Burns additionally pursued his individual interest for territorial understanding. “I have great affection for cartography,” he observes, “with greater cartographic content throughout this series versus earlier productions I’ve done combined.”

Global Significance

The team filmed across multiple important places across North America and British sites to document environmental context and worked extensively with living history participants. Various aspects converge to present a narrative more violent, complex and globally significant versus conventional understanding.

The revolution, it contends, represented more than local dispute about property, revenue and governance. Instead the film portrays a brutal conflict that eventually involved more than two dozen nations and improbably came to embody what it calls “mankind’s greatest hopes”.

Internal Conflict Truth

Initial complaints and protests aimed at the crown by American colonists throughout multiple disputatious regions rapidly became a bloody domestic struggle, pitting family members against each other and turning communities into battlegrounds. In episode two, scholar Alan Taylor notes: “The greatest misconception about the American Revolution involves believing it represented a consolidating event for colonists. This ignores the truth that it was a civil war among Americans.”

Historical Complexity

In his view, the revolution is a story that “typically is drowning in sentimentality and nostalgia and is incredibly superficial and doesn’t have the respect for what actually took place, all contributors and the extensive brutality.
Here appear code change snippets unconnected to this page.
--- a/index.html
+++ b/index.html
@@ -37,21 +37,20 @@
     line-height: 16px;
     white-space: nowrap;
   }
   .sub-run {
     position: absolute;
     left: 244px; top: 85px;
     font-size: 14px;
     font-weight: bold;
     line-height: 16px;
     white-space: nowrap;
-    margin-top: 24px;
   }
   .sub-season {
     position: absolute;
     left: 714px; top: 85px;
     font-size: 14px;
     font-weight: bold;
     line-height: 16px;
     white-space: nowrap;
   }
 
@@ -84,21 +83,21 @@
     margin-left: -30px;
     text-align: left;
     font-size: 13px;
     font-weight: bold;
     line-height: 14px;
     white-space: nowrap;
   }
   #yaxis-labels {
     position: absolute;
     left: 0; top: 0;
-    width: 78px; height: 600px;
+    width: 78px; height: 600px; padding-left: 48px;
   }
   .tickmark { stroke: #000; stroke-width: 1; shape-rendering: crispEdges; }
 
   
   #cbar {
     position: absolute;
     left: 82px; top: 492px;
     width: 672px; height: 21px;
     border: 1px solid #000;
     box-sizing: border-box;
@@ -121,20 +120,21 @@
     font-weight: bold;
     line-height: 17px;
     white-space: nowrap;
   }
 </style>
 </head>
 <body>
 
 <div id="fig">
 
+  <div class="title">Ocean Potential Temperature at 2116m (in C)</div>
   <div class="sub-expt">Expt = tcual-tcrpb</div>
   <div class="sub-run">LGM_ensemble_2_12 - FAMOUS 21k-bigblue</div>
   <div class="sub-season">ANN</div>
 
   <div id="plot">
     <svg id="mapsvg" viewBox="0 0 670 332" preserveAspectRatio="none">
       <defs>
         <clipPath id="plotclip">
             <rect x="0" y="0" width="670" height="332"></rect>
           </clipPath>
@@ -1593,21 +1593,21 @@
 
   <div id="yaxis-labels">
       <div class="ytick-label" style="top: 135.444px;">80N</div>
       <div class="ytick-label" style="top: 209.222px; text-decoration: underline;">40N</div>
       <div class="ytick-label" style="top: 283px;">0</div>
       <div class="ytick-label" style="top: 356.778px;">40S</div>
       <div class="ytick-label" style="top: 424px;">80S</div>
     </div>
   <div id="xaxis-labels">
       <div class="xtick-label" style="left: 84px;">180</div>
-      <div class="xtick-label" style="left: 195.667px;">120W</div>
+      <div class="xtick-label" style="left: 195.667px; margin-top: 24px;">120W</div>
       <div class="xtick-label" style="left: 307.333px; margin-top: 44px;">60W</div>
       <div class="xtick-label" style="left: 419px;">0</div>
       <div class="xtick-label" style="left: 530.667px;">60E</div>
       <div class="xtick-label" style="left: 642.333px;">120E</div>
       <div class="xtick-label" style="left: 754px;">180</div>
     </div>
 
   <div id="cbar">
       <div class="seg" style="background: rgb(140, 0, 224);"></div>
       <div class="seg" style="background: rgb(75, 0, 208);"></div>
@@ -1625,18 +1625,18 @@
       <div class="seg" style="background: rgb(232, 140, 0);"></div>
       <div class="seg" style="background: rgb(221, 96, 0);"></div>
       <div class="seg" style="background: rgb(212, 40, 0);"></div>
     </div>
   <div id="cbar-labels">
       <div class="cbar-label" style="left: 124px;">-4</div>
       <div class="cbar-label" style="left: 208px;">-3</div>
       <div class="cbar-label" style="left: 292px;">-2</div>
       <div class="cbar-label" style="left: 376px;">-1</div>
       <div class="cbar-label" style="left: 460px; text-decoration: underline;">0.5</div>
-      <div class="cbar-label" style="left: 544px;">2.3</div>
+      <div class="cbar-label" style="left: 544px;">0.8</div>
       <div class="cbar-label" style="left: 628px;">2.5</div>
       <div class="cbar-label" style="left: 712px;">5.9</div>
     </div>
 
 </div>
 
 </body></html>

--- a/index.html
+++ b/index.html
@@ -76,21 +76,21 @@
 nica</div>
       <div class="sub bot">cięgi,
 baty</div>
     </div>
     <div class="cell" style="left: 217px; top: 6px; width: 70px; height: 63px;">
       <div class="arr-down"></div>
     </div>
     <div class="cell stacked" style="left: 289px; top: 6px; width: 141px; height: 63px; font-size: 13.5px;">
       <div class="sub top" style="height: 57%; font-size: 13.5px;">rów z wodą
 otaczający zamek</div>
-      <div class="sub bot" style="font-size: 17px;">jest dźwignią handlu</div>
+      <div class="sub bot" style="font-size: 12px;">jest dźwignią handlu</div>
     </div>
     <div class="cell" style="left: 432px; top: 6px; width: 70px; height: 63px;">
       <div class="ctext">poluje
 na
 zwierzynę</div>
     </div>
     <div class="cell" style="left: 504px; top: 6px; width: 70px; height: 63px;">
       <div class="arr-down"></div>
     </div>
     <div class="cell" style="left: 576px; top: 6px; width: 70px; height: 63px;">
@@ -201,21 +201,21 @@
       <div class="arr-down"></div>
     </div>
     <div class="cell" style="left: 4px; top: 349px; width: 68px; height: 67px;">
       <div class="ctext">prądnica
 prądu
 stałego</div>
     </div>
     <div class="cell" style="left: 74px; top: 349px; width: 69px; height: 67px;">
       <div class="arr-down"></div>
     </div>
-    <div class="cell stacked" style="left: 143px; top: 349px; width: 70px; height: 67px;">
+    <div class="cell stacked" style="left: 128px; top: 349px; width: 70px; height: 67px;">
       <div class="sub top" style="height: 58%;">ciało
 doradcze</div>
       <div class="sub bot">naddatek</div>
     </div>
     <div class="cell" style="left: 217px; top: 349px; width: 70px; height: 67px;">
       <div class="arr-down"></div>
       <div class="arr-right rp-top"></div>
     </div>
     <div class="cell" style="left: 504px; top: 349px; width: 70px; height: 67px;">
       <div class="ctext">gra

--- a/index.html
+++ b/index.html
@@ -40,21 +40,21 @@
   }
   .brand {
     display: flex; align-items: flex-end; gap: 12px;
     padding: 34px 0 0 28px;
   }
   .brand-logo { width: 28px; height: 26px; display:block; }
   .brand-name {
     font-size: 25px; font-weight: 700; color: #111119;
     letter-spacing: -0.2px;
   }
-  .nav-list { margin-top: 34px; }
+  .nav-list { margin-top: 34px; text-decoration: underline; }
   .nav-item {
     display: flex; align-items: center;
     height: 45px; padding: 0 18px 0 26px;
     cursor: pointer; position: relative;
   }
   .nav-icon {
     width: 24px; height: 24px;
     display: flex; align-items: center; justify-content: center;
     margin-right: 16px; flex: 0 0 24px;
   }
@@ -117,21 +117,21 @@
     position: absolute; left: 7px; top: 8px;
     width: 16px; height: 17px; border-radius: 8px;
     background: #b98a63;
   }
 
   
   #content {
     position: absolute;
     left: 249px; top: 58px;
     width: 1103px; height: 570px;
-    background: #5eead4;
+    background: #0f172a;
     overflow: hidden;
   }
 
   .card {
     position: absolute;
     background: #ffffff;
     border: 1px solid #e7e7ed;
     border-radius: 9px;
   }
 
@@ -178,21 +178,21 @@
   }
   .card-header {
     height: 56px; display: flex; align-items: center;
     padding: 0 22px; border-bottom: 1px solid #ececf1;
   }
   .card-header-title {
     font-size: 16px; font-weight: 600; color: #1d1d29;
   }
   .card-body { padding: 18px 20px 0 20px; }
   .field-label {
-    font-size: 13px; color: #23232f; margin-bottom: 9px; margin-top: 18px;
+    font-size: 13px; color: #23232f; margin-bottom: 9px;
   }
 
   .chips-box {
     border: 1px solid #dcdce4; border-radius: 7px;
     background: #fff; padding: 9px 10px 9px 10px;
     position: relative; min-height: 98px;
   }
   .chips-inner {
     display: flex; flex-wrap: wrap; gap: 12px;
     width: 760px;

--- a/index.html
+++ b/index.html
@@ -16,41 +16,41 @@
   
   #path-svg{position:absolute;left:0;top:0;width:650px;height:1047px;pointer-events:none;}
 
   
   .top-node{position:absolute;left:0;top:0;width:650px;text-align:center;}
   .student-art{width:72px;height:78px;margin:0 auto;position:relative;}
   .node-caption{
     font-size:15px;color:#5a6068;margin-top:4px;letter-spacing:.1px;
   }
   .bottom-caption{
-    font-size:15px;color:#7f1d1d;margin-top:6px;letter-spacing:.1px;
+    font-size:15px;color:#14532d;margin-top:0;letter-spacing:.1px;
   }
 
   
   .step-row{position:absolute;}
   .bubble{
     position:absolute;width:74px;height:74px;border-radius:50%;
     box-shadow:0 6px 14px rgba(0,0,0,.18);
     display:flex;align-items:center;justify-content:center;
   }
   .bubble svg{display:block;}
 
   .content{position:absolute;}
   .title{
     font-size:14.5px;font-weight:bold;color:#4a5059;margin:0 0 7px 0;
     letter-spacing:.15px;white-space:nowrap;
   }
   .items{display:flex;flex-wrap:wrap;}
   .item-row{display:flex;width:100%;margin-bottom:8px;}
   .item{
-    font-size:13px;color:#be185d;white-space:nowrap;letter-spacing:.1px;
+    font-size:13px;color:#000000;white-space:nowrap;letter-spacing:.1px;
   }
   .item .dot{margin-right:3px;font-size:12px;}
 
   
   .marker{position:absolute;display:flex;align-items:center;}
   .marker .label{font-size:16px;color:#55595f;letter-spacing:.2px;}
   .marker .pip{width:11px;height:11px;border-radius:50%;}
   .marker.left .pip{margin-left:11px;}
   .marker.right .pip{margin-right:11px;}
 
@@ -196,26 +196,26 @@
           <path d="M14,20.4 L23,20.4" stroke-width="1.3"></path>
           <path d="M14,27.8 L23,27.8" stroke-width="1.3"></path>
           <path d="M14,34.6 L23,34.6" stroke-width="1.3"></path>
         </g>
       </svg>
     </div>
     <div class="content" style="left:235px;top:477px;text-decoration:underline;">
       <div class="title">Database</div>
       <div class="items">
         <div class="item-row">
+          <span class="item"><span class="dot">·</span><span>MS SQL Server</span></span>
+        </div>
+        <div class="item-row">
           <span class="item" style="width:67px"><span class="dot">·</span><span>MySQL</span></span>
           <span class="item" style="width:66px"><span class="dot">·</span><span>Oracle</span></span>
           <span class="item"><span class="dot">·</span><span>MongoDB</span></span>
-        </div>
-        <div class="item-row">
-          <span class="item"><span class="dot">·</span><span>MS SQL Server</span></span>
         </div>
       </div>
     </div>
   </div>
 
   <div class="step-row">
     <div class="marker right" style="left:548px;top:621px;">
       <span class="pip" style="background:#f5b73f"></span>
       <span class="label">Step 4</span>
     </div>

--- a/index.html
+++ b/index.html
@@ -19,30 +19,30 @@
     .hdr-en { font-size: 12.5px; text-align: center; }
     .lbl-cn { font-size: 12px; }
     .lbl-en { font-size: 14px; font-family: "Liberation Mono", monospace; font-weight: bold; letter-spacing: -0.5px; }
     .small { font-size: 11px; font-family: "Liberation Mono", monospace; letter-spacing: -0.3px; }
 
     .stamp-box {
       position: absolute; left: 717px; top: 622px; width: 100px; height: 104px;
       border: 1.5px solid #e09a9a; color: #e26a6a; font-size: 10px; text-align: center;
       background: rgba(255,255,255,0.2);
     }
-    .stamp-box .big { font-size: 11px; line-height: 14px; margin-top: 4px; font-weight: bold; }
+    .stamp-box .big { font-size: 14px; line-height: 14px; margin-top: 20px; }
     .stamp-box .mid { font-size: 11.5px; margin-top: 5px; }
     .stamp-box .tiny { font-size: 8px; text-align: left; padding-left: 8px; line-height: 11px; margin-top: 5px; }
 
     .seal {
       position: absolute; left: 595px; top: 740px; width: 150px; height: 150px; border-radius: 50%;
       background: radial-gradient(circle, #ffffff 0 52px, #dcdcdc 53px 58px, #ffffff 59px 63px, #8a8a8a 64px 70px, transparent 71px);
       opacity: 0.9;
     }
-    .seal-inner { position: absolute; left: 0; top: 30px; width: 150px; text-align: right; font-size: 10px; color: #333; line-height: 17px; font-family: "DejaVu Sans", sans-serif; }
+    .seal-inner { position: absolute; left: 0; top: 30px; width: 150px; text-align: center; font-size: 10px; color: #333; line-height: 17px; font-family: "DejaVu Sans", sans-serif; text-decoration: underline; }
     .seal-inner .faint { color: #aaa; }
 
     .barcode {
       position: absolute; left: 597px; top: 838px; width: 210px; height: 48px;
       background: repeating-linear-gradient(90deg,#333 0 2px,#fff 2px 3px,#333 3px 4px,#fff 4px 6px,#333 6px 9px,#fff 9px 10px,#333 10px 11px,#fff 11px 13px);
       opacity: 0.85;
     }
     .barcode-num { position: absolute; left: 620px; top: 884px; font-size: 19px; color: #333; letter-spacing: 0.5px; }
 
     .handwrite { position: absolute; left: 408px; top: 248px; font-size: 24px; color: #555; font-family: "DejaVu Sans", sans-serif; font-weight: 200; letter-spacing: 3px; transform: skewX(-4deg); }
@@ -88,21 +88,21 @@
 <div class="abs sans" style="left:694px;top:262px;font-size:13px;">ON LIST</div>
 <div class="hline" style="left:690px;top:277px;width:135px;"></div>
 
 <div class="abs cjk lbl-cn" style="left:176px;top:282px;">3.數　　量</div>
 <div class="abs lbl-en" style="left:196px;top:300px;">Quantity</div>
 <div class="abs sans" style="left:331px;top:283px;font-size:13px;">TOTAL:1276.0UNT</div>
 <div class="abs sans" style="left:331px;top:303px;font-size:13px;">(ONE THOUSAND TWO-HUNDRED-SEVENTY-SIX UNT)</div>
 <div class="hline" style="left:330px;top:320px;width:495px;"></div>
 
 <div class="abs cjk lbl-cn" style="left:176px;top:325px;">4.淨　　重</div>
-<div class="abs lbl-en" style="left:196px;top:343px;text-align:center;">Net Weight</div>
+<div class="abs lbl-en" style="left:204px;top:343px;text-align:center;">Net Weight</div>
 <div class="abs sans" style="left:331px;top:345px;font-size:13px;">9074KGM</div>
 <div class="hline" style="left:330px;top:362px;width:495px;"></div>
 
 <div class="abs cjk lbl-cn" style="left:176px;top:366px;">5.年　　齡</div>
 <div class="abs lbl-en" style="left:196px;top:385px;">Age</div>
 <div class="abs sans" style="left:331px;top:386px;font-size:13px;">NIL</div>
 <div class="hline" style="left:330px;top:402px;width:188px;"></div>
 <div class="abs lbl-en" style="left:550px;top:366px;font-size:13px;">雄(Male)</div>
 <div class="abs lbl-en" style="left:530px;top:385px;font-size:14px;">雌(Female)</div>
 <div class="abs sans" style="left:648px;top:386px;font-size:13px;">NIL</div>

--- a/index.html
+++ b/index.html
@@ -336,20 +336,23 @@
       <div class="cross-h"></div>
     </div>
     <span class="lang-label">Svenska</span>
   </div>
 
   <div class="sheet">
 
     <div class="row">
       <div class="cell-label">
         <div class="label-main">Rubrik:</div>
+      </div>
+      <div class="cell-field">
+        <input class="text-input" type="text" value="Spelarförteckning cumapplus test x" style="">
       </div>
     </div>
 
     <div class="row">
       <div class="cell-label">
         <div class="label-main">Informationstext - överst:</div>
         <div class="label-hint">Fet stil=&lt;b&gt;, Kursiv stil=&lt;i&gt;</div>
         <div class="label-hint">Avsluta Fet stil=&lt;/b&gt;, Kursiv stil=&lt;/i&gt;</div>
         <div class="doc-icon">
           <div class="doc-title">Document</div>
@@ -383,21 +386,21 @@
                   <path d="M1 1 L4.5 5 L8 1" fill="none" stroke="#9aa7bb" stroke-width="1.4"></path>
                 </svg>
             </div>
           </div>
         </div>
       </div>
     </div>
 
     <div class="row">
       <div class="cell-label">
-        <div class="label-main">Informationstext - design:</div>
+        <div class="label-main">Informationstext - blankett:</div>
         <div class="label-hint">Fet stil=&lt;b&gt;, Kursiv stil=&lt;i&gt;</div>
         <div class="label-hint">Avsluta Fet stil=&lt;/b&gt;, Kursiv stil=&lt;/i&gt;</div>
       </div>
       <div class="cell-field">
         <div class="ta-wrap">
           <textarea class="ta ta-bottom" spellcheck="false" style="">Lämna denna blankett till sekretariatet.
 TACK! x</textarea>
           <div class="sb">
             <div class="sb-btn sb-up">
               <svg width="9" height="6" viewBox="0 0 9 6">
Taylor maintains, a revolution that proclaimed the revolutionary principle of the unalienable rights of people; a brutal civil war, pitting Patriots against Loyalists; and a worldwide engagement, another installment in a sequence of conflicts between Britain, France and Spain for the “prize of North America”.

Uncertain Historical Outcomes

The filmmaker also sought {to rediscover the

John Hudson
John Hudson

A digital strategist with over 8 years of experience in web development and content marketing, passionate about simplifying tech for businesses.